** Problem statement **
The lines from the one holding "PORTABLE SPIRAL TYPE" to the final line of the listing below are to be duplicated exactly, with both ends included and pictures omitted.

□ □ □ □ □ □ □

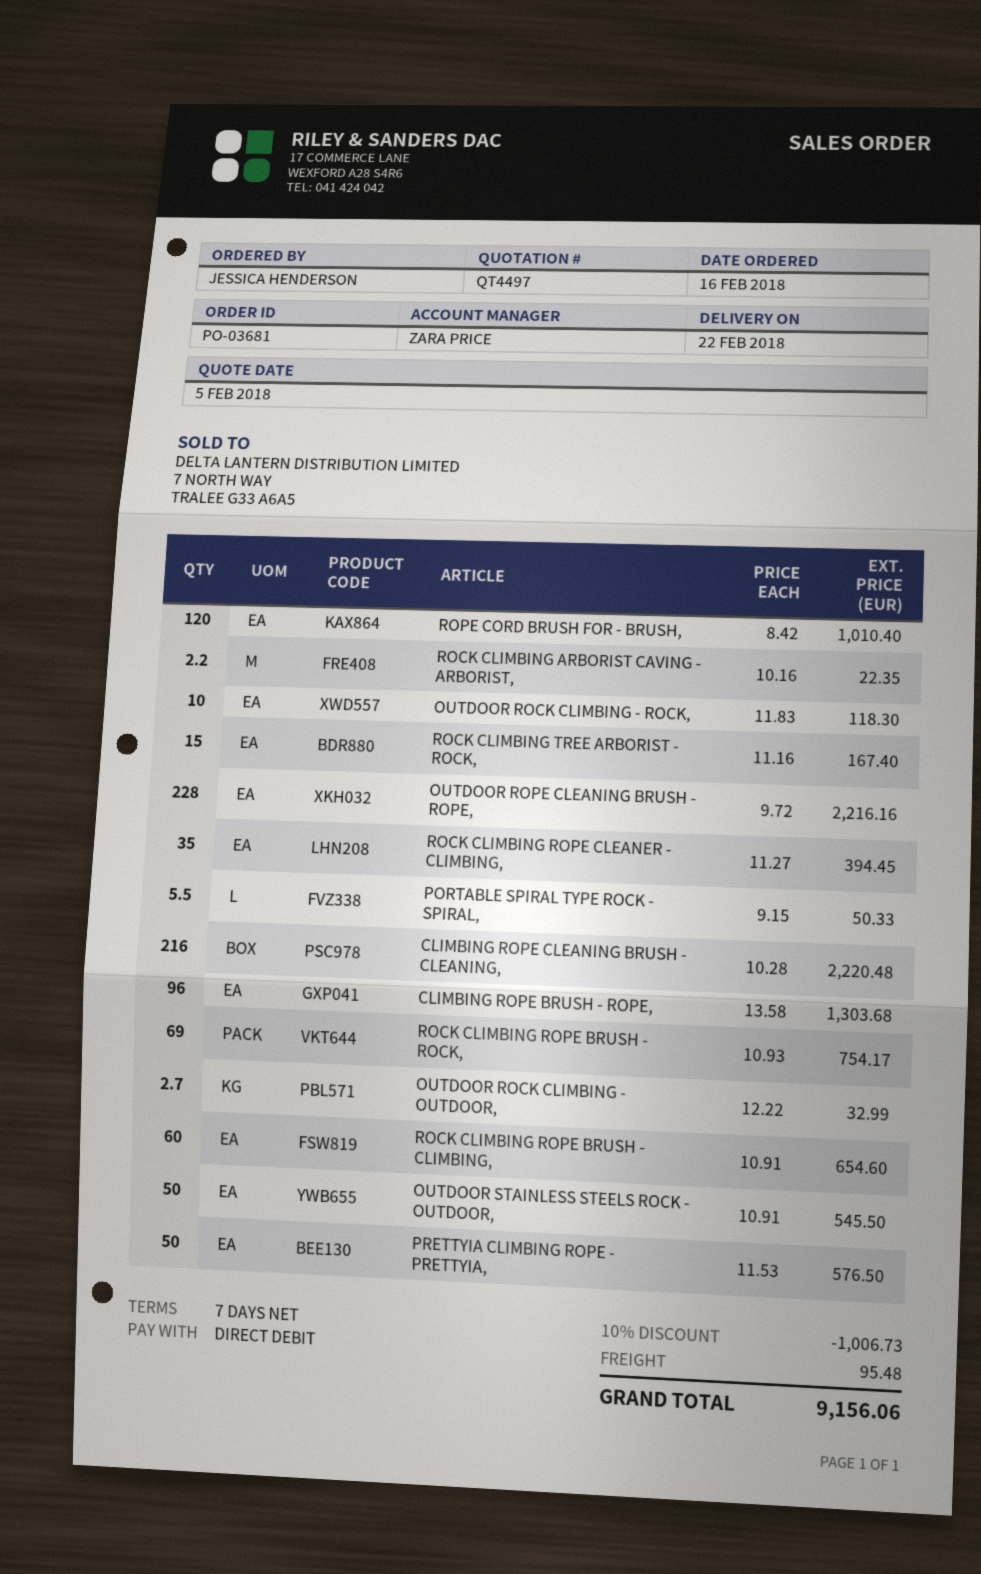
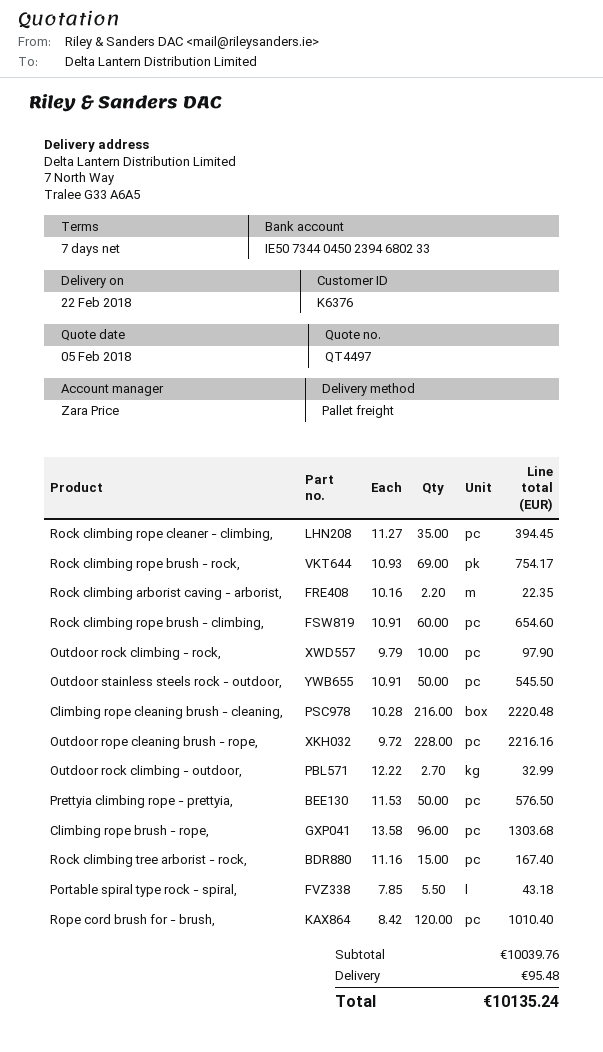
OUTDOOR ROCK CLIMBING - ROCK,: 10 x 11.83 = 118.30 -> 10 x 9.79 = 97.90
PORTABLE SPIRAL TYPE ROCK - SPIRAL,: 5.5 x 9.15 = 50.33 -> 5.5 x 7.85 = 43.18
discount: 10% = 1006.73 -> none
total: 9156.06 -> 10135.24

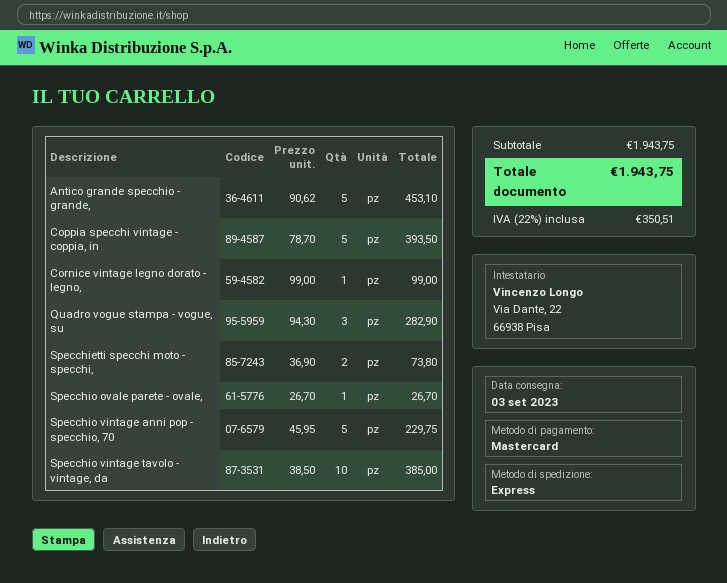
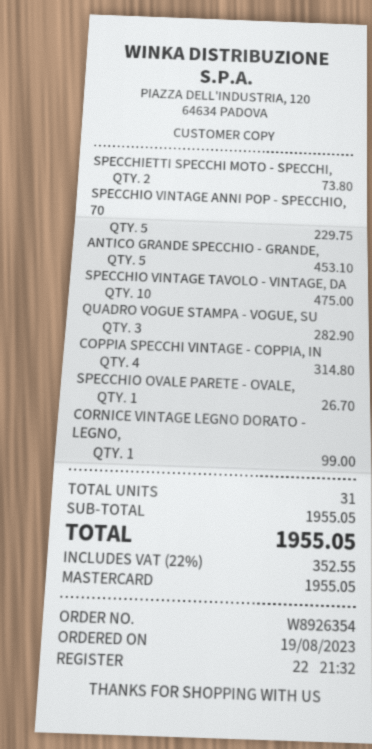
Coppia specchi vintage - coppia, in: 5 for 393.50 -> 4 for 314.80
Specchio vintage tavolo - vintage, da: 10 for 385.00 -> 10 for 475.00
subtotal: 1943.75 -> 1955.05
tax: 22% = 350.51 -> 22% = 352.55
total: 1943.75 -> 1955.05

□ □ □ □ □ □ □

** Exercise result **
PORTABLE SPIRAL TYPE ROCK - SPIRAL,: 5.5 x 9.15 = 50.33 -> 5.5 x 7.85 = 43.18
discount: 10% = 1006.73 -> none
total: 9156.06 -> 10135.24

Coppia specchi vintage - coppia, in: 5 for 393.50 -> 4 for 314.80
Specchio vintage tavolo - vintage, da: 10 for 385.00 -> 10 for 475.00
subtotal: 1943.75 -> 1955.05
tax: 22% = 350.51 -> 22% = 352.55
total: 1943.75 -> 1955.05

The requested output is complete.